It hit 85 degrees in Seattle today, and here in our city of no air conditioning, that counts as a heat wave. I know: talking about the weather is boring, blah blah blah, but on a cloudless day in mid-July, the best one can hope for, I think, is to have nothing but the weather to talk about.
Most of us know sour cherries in their cooked form, as the kind of cherry that you bake into a pie. I didn’t know them at all until five summers ago, the summer of 2009, when we were about to open Delancey and I had no idea how to run a station in a professional kitchen, so our friend Renee invited me to hang out one evening at Boat Street Cafe and watch the way her kitchen worked. Renee has a sour cherry tree – Montmorency, I think – in her yard, and that afternoon, she had brought a brown paper grocery bag full of cherries. She probably sensed that I felt awkward just standing in the corner, that I would feel better being useful, so she put me to work pitting them. They were bright red, nearly translucent, and they felt like marble-sized water balloons, soft and full of juice. I could ease out the pit with my fingers, Renee showed me, by pulling on the stem with one hand and gently squeezing the cherry with the other, so that the pit slid out with the stem. While she and her cooks finished prepping for the evening, I pitted the bag of cherries, and while my hands were busy with that, I watched everyone bustle around. Later in the evening, Renee cooked the cherries into a quick jam, I think. To serve with pound cake, maybe? I can’t remember. But I do remember that that was the first I knew of sour cherries. (For that and many other things: THANK YOU, RENEE! Sorry I was grumpy and in Antisocial Work Mode when we ran into you at Barnacle the other day.)

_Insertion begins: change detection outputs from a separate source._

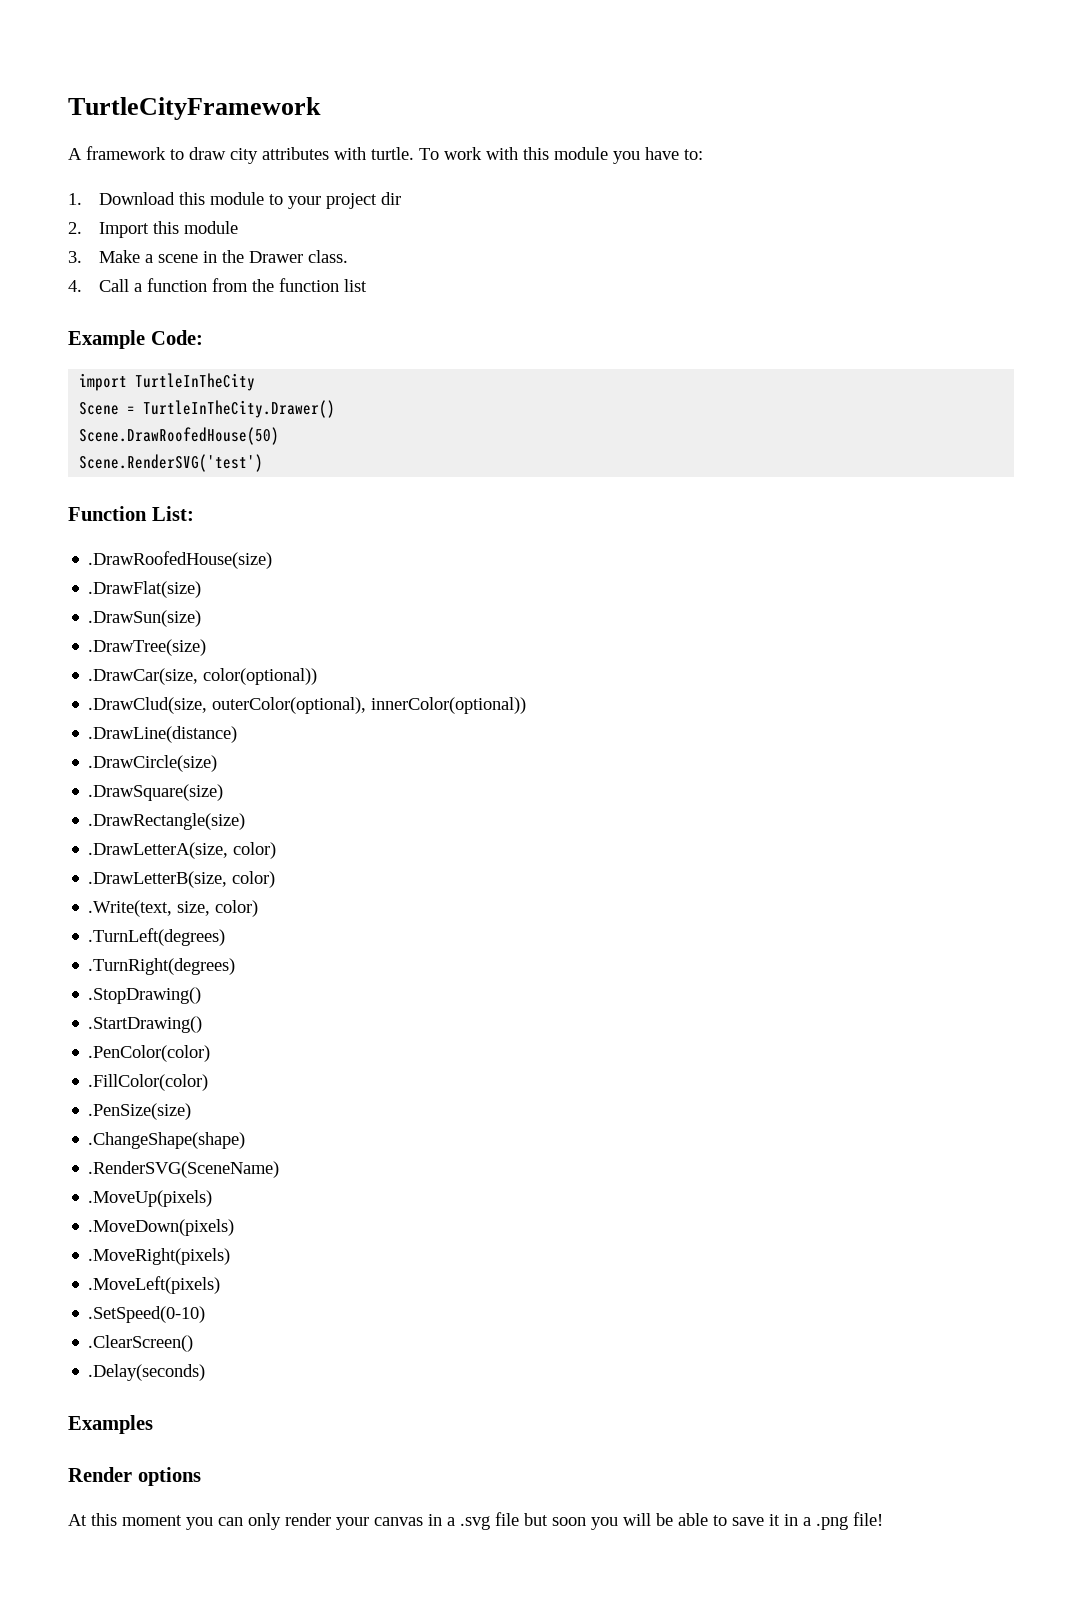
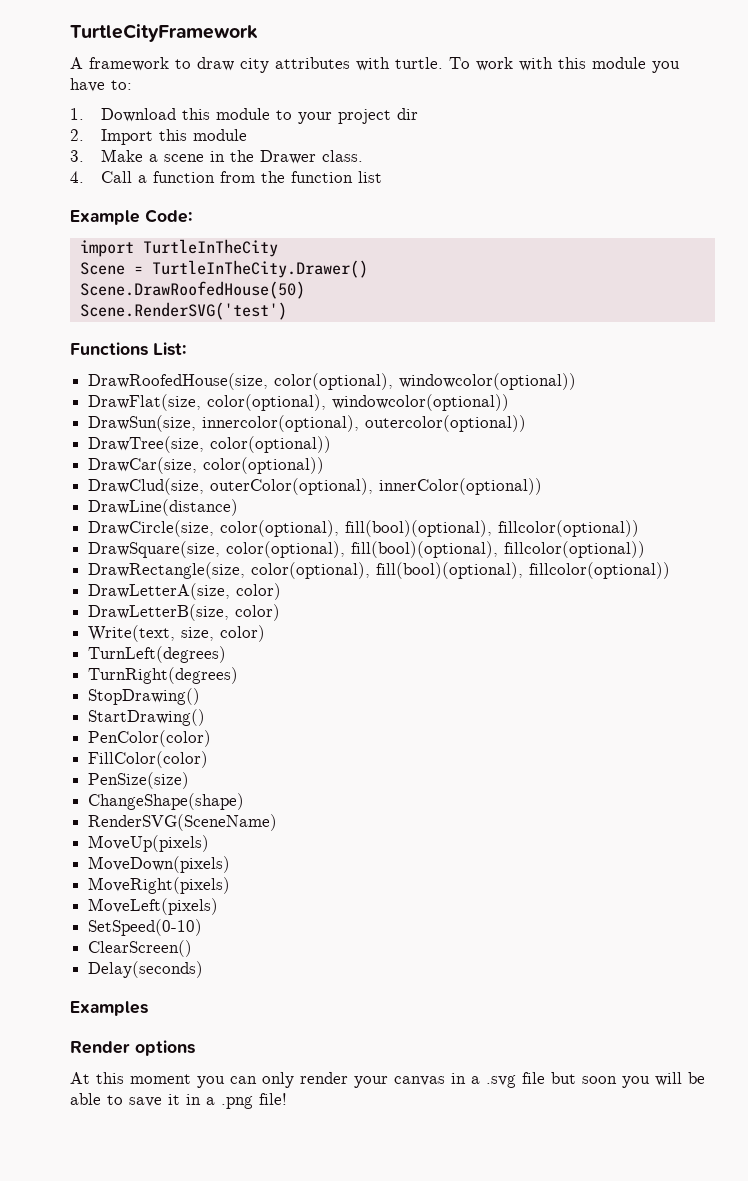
- Function List:
+ Functions List:
- .DrawRoofedHouse(size)
- .DrawFlat(size)
- .DrawSun(size)
- .DrawTree(size)
- .DrawCar(size, color(optional))
- .DrawClud(size, outerColor(optional), innerColor(optional))
- .DrawLine(distance)
- .DrawCircle(size)
- .DrawSquare(size)
- .DrawRectangle(size)
- .DrawLetterA(size, color)
- .DrawLetterB(size, color)
- .Write(text, size, color)
+ DrawRoofedHouse(size, color(optional), windowcolor(optional))
+ DrawFlat(size, color(optional), windowcolor(optional))
+ DrawSun(size, innercolor(optional), outercolor(optional))
+ DrawTree(size, color(optional))
+ DrawCar(size, color(optional))
+ DrawClud(size, outerColor(optional), innerColor(optional))
+ DrawLine(distance)
+ DrawCircle(size, color(optional), fill(bool)(optional), fillcolor(optional))
+ DrawSquare(size, color(optional), fill(bool)(optional), fillcolor(optional))
+ DrawRectangle(size, color(optional), fill(bool)(optional), fillcolor(optional))
+ DrawLetterA(size, color)
+ DrawLetterB(size, color)
+ Write(text, size, color)
- .TurnLeft(degrees)
- .TurnRight(degrees)
- .StopDrawing()
- .StartDrawing()
- .PenColor(color)
- .FillColor(color)
- .PenSize(size)
- .ChangeShape(shape)
- .RenderSVG(SceneName)
- .MoveUp(pixels)
- .MoveDown(pixels)
- .MoveRight(pixels)
- .MoveLeft(pixels)
- .SetSpeed(0-10)
- .ClearScreen()
- .Delay(seconds)
+ TurnLeft(degrees)
+ TurnRight(degrees)
+ StopDrawing()
+ StartDrawing()
+ PenColor(color)
+ FillColor(color)
+ PenSize(size)
+ ChangeShape(shape)
+ RenderSVG(SceneName)
+ MoveUp(pixels)
+ MoveDown(pixels)
+ MoveRight(pixels)
+ MoveLeft(pixels)
+ SetSpeed(0-10)
+ ClearScreen()
+ Delay(seconds)

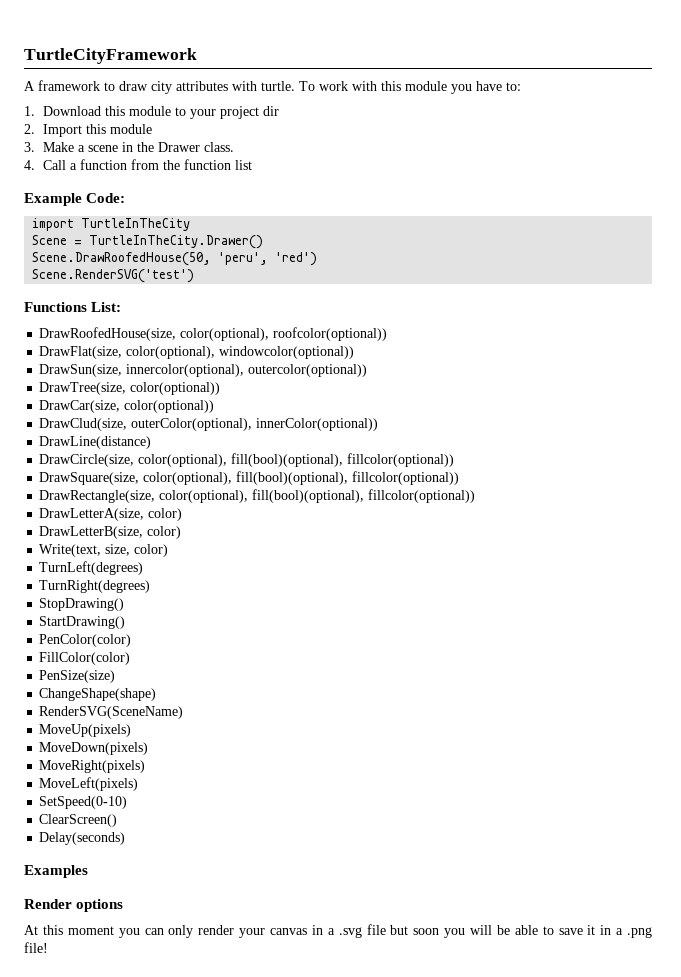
- Scene.DrawRoofedHouse(50)
+ Scene.DrawRoofedHouse(50, 'peru', 'red')
- DrawRoofedHouse(size, color(optional), windowcolor(optional))
+ DrawRoofedHouse(size, color(optional), roofcolor(optional))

Of course, all this said, we’ve now reached the part of the post where I have to admit that I don’t actually like the usual vehicle for sour cherry consumption, by which I mean cherry pie. I don’t like cooked cherries in general. I am not a real American. On the upside, I’ve discovered that I love raw sour cherries, particularly when they’re whizzed into a shake.
My friend (and Spilled Milk co-host) Matthew taught me about this recipe, which, like a lot of my favorite things to eat, is so simple that it hardly counts as a recipe. You take raw sour cherries and toss them into a blender, zizz them until they liquefy – I thought about typing “are pureed,” but really, they do liquefy; they’re that juicy – and then scoop in some vanilla ice cream and blend some more. That’s it. The result is thick and pale pink, flecked with pretty bits of red cherry skin. When you take a sip, what registers first is the acidity of the fruit, a kind of light, almost sparkly cherry flavor, and then comes the sweetness, but not too-sweetness, of the ice cream. It was June’s first shake, and I decided not to tell her that it’s all downhill from here.

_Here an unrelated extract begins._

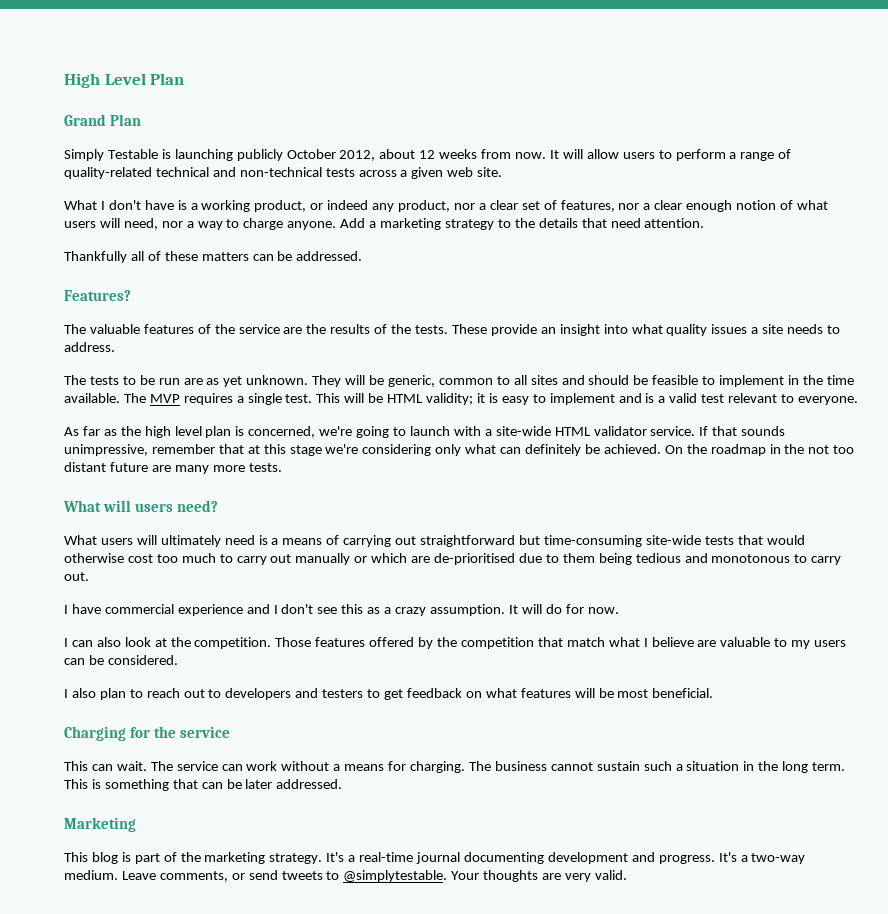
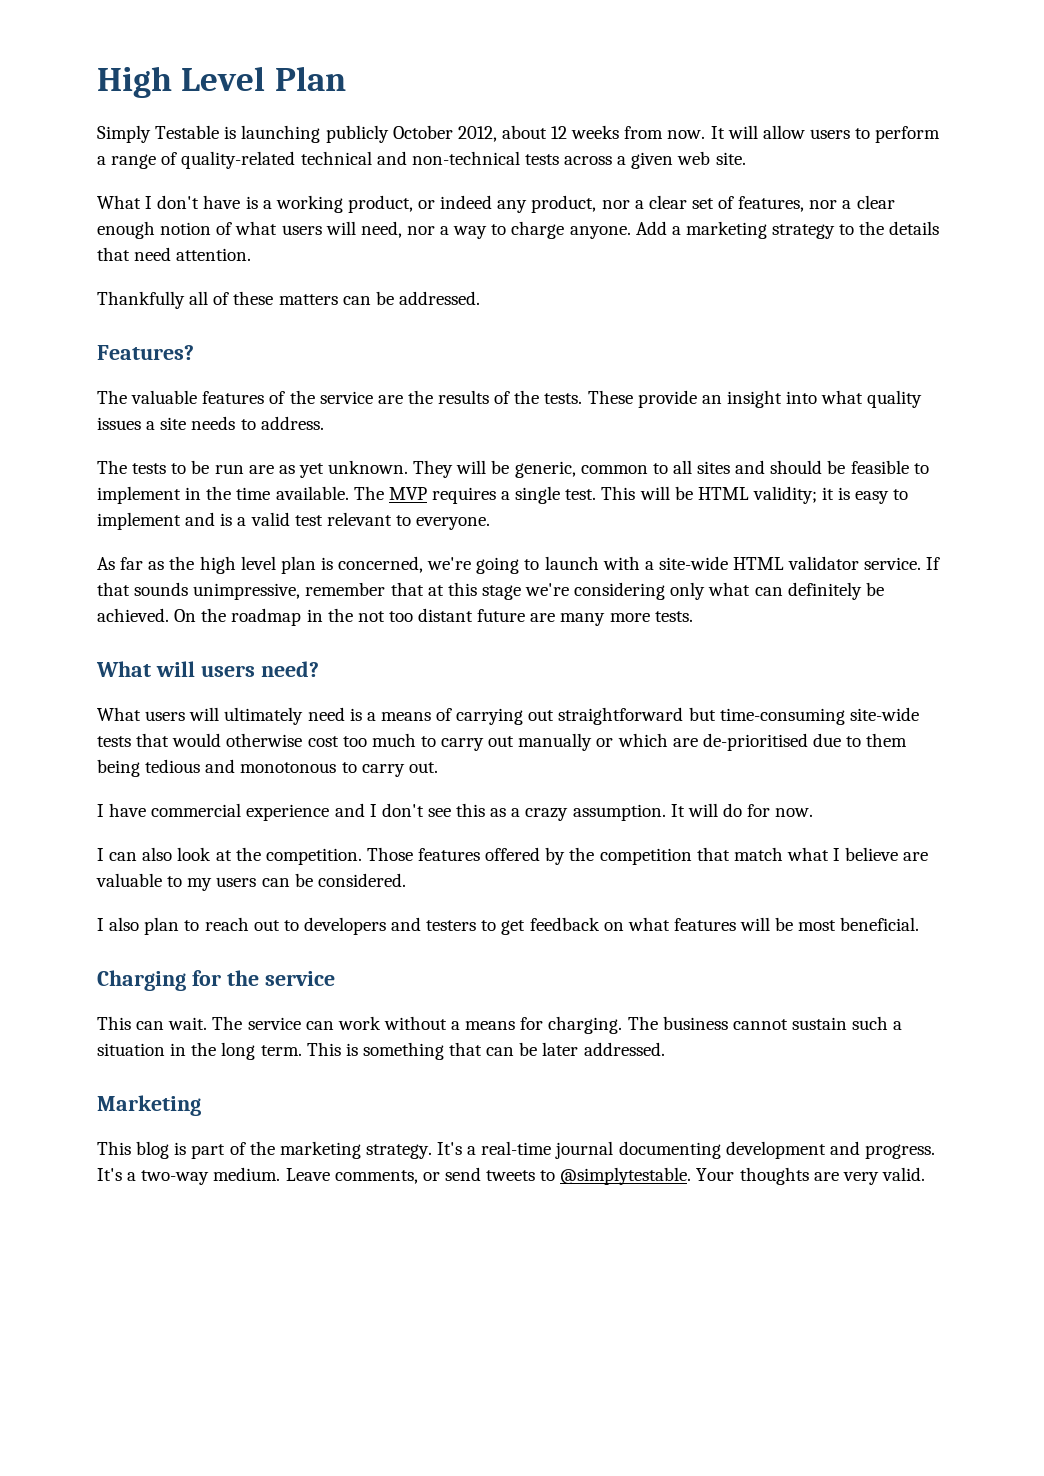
- Grand Plan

The season for sour cherries is short, and they can be hard to find. But keep an eye out: they’re small, bright red, and often labeled as Montmorency cherries. (Or, if they’re dark red, they’re probably the other main sour variety, morello.) You can pit them with a cherry pitter, or you can do it by hand: just pull gently on the stem with one hand while you gently squeeze the cherry with the other. Usually the pit will slip right out with the stem. Usually. (And if not, they’re still easy to pit by hand, tearing them open and pulling out the pit with your fingers. Be sure to do it over a bowl, so as not to lose any juice.) If you can’t get fresh sour cherries, Matthew says that jarred or canned sour cherries (note: not pie filling!) make a good substitute, and that the jarred morello cherries from Trader Joe’s are his favorite.
Oh, and don’t feel as though you have to have two full pounds of cherries on hand to make this recipe! Sour cherries are expensive! I get it. I only had about 12 ounces last weekend, myself, so I just scaled back accordingly, using about one and a half cups of ice cream. We wound up with three small shakes, perfect for an afternoon snack.
Put the cherries in a blender or food processor, and blend to a smooth puree. Add the ice cream, and continue to blend until the mixture is smooth and pale pink. Pour into four glasses, and serve immediately.